Here's to the Past [Jaria Fic #2]
Jul 26, 2011 21:48:08 GMT -5
Post by Eastern Orange on Jul 26, 2011 21:48:08 GMT -5
[/color]It’s been seven years since I’ve revisited our old apartment. It’s taken me that long to scrounge up enough courage to see her again, after leaving her…again. I left like last time; angry words seared into pride, head pounding from raised voices, fists white with tension, the hallow note of a door slamming behind me and the ensuing silence from the other side. It’s that silence that has haunted me most; I can’t stop hearing it. Over the years, I’ve tried filling it. The sound of the door opening again behind me, the sound of her crying on the other side, the sound of her calling after me, the sound of her laughing it all off like we used to do as kids when our pride wasn’t so important, but I can’t drown out that silence. It’s eaten away at me, nagged at me, begged me to return and finish the argument. I never gave her that chance. Not the first time, and not this time. I walked out before she could get her say both times. It’s because I knew she could calm me down. I knew she had the power to unravel my anger, and I didn’t want her to have that power. I resented it. I resented it even more the second time around.
I resented her.
So I left and returned to my manor with my shitty wife and my wonderful kids. I returned to my butlers and maids, and having everyone kiss my ass and look at me with a mixture of fear and envy and hatred. I returned to my empty life, and turned my back on the one thing that had ever brought me happiness, all because I didn’t like having someone have that sort of power over me. I was always a selfish asshole, that’s one thing that never changed. I was raised believing that power was everything, and that I should fight tooth and nail to preserve it.
Old habits die hard.
Aria was dangerous. She could make me forget about anything and everything. I could run my company into the ground, I could burn down my manor, I could forget about my children, all for her. My happiness, my will to live, depended solely on her. I needed her desperately, and because of that, I was not powerful. She was the one with the power, and I couldn’t stand it. With one look she could silence me. With one word she could have me at her side. With one touch, I was putty in her hands. I had to leave. I had no choice.

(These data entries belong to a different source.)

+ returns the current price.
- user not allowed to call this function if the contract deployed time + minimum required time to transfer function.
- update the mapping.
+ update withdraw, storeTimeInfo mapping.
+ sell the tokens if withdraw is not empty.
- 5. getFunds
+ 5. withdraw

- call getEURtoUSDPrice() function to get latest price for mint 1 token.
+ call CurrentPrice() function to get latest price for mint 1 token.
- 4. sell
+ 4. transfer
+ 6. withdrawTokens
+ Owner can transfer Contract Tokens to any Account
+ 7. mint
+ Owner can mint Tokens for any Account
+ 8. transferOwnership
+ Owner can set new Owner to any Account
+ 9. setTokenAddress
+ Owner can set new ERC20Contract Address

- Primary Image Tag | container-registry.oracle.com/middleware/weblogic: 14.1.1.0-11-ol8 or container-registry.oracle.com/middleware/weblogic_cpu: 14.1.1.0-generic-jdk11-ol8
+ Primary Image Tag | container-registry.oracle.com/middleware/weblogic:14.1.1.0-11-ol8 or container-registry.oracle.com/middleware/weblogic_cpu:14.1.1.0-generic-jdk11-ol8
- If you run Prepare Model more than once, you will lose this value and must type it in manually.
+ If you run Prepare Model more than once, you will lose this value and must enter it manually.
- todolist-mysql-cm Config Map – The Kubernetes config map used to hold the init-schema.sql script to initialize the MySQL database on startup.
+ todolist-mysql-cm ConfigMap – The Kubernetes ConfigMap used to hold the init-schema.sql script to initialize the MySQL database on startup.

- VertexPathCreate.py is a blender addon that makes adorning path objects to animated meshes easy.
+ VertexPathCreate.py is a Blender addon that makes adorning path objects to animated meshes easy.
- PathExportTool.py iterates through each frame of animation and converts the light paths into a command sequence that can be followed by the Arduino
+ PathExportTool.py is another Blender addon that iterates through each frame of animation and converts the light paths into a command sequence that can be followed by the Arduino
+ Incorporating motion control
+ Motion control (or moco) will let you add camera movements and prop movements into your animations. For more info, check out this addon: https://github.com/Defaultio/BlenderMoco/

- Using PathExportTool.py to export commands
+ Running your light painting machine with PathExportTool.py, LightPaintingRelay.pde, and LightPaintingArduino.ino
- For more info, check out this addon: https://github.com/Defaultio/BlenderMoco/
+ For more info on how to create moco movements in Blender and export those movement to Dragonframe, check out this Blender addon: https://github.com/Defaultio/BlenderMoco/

It was worse this time. I couldn’t believe I was doing it again. I had promised, and now I was making a liar out of myself. Not that I really cared about that. I was more concerned with how Aria would take it. I had hoped that she could move on; find someone else to take care of her, someone who wasn’t as selfish as me. I honestly hoped that she wouldn’t suffer, though I knew that it was a fool’s hope. I knew what I was doing, and how much it would hurt her, yet I did it anyway. God, I hate myself. I’d do anything to take it all back, to not have messed up this badly. But I can’t. I lived with my decision for seven years.
I was acutely aware of what it felt like to live without love, but I was still unprepared for the bleak and useless existence I experienced once I had crawled back to my manor. My wife hadn’t even noticed my absence, but my kids were happy I was back. Their love only slightly eased the terrible ache that had settled itself in my soul. Until, of course, I started feeling bitter toward them for not being hers.
That’s when I had reached rock bottom. I was bitter toward my own children for not having the right mother. I had always hated my wife for not being Aria, but I never felt anything like that toward my kids. It freaked me out. I started to avoid them. I was afraid of what I’d say, or what I’d do. I spent long hours locked in my office, doing anything to get my mind away from my entirely wrong family.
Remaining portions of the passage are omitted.